- What you are asked to do:
Only the lines below from the one with "margin-top: 20px ->" through the one with "background: #0f172a ->" are to be written out, exactly and without any images.

- Data supplied:
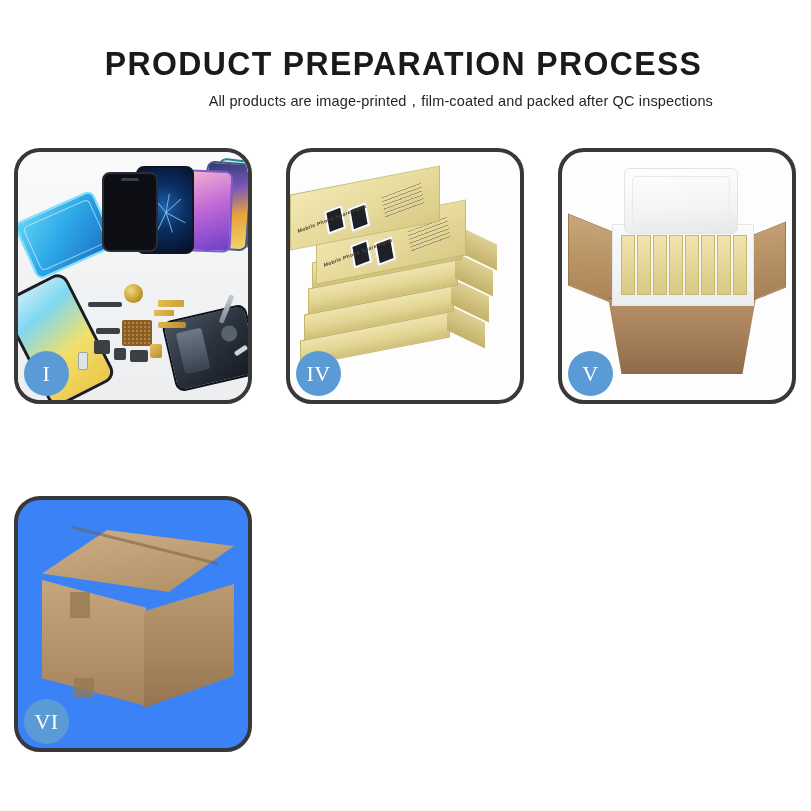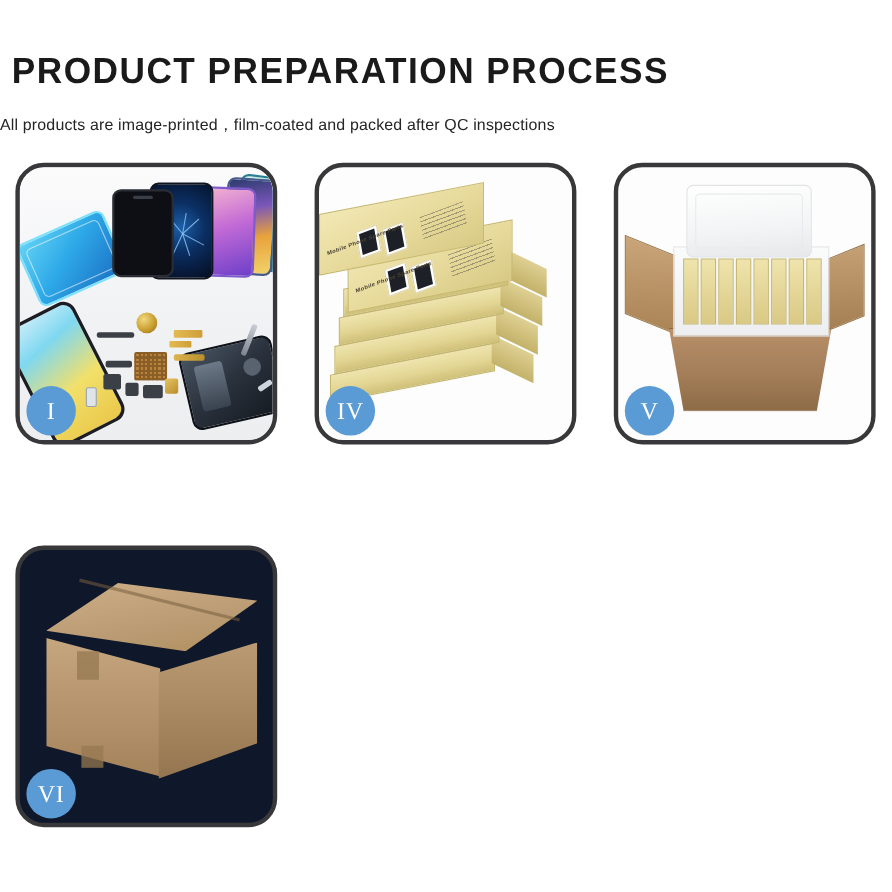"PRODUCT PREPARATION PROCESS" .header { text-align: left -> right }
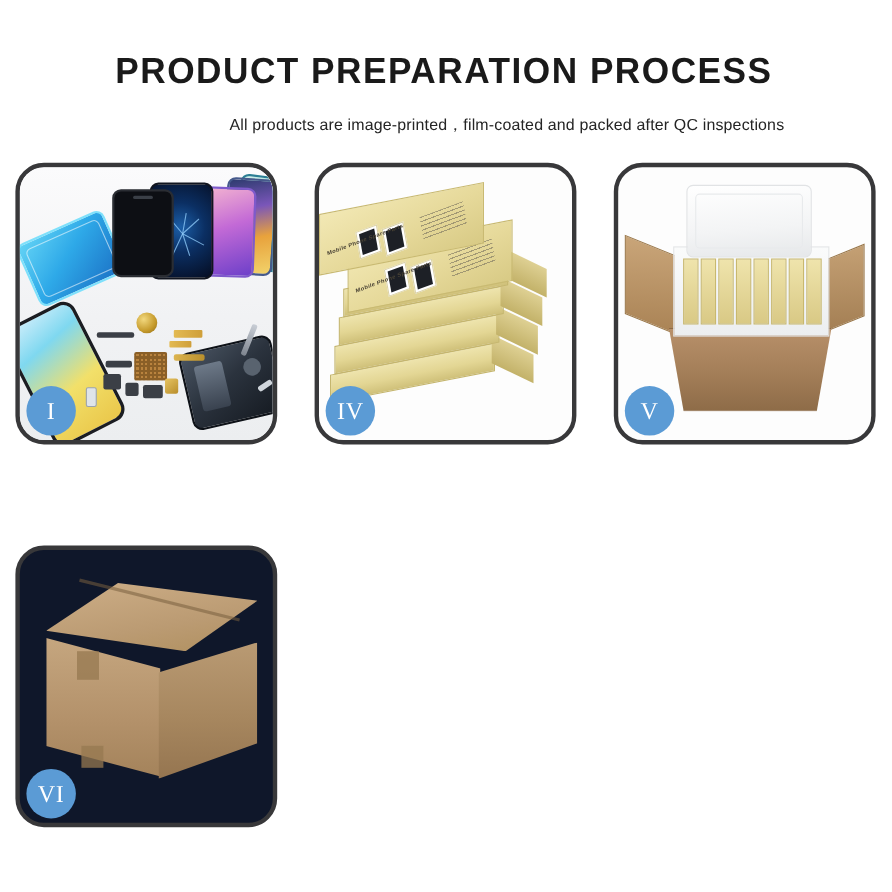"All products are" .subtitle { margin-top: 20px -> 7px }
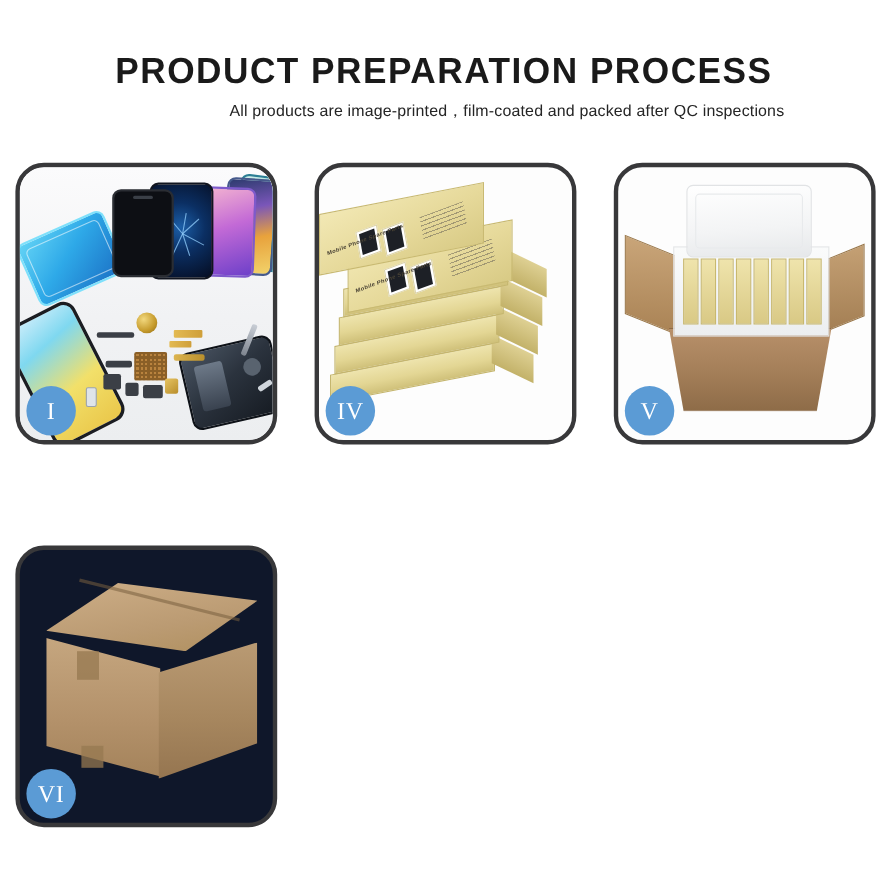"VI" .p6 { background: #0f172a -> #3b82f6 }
---
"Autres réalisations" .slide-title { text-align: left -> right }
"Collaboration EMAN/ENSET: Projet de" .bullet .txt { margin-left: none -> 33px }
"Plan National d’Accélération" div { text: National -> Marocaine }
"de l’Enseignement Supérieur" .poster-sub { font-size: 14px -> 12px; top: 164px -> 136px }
...
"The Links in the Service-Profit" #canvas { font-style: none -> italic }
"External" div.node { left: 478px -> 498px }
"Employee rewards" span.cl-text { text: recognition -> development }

- Expected output:
"All products are" .subtitle { margin-top: 20px -> 7px }
"VI" .p6 { background: #0f172a -> #3b82f6 }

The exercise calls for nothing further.